Only a handful of the stories were true.  All of them made me want to wander the margins of whatever wildness was left in this country.

 So when the fever for hunting ruffed grouse struck me down in the early ‘80’s and we began to walk those wild places home and far away  behind our pointing dogs, I suppose it was a harmless conceit to adopt “Longhunter” as the registration prefix for the puppies we’d occasionally raise (and many we didn’t).  One of the books that influenced me most when we were first chasing our half-trained dogs around wild places in Ohio, West Virginia, and Michigan was New England Grouse Shooting, by the artist and field trailer William Harnden Foster. In it, he wrote, “There is an old New England saying to the effect that if you give a man a shotgun, a bird dog and a violin, he won't amount to a damn.”

 I couldn’t play the fiddle, and I had spent a great deal of effort trying to amount to somewhat more than a damn.  But the concept of never missing a chance to enjoy good music, fine gun dogs, and a proper English shotgun carried enormous appeal in a life otherwise preoccupied with teaching, writing, coaching, and raising a family.

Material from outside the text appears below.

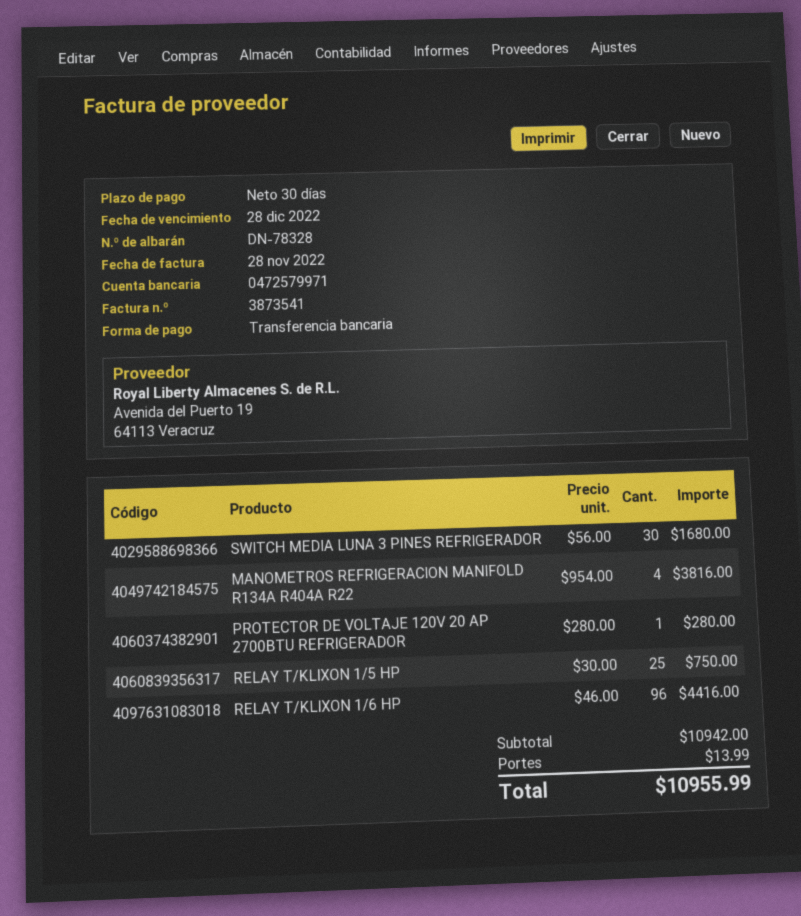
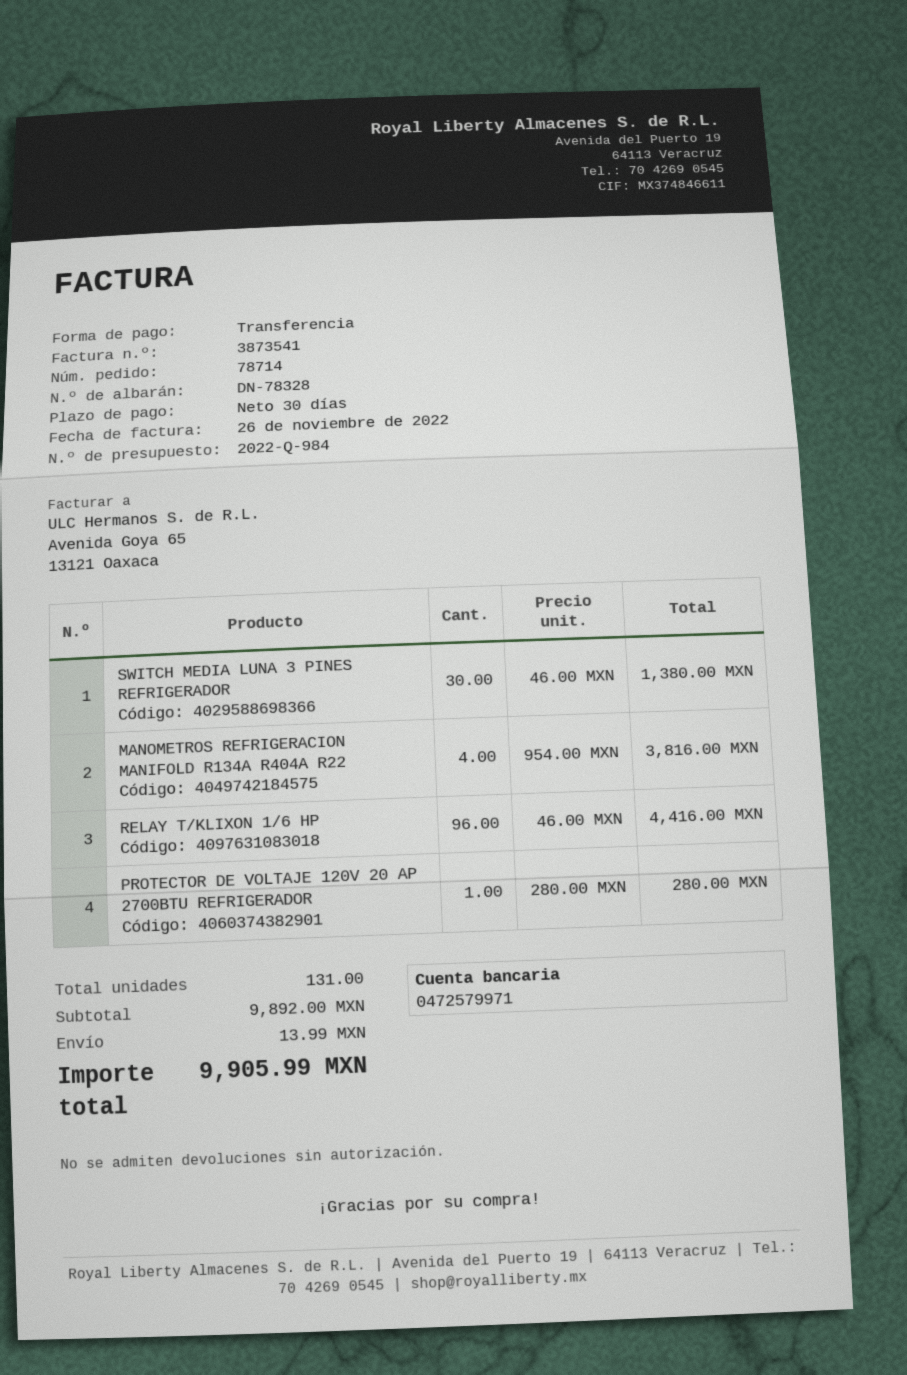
invoice date: 2022-11-28 -> 2022-11-26
SWITCH MEDIA LUNA 3 PINES REFRIGERADOR: 30 x 56.00 = 1680.00 -> 30 x 46.00 = 1380.00
RELAY T/KLIXON 1/5 HP: 25 x 30.00 = 750.00 -> none
subtotal: 10942.00 -> 9892.00
total: 10955.99 -> 9905.99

 But it was not until I retired from teaching in 2013 that I was able to pack a travel trailer with food, shotguns, books and music, load the dogs and “light out for the territory” with no firm direction or date home, the first facsimile Long Hunt of my life.  One Labrador, an Elhew pointer, and an English setter set out in early October, hunted ruffed grouse and woodcock through Michigan, Wisconsin, visited friends in Minnesota, joined them to chase pheasants in South Dakota, hunted sharptails farther west, broke a trailer axle in a Black Hills blizzard and finally limped back east just after Thanksgiving, dead broke but alive with stories.

 Circumstances have kept us from traveling that way for the last two seasons. But when my family was able to buy the 114-acres Bob Thompson farm in 2016, the tract of land where I spent many of the happiest days of my adult life became another chapter in my own Long Hunter saga.

 There are good gaited horses in the pasture again, snorty little Peruvians that would have made really good shooting ponies when we were hunting horseback here in the late ‘80’s and early ‘90’s.   Once again there are bobwhite quail scuttling and calling from the big pens Bob Thompson built on the hill, and (too many) dogs take turns shuttling between the kennels and the house. We arrange life around dog training, trail riding, wingshooting and managing this farm for quail, dove, woodcock, and the whitetailed deer that my son Zane so loves to hunt.

 At the end of the farm lane is a large wooden sign my former student and now dear friend Jeff Craiglow made for me.  It stands opposite an older one that reads “Quail Valley Farm,” the Thompson family’s name for this land. The new one is stamped in bronze, antiqued lettering: “Longhunter’s Rest,  Est 2016.”  The dogs and I, we just call it “home.”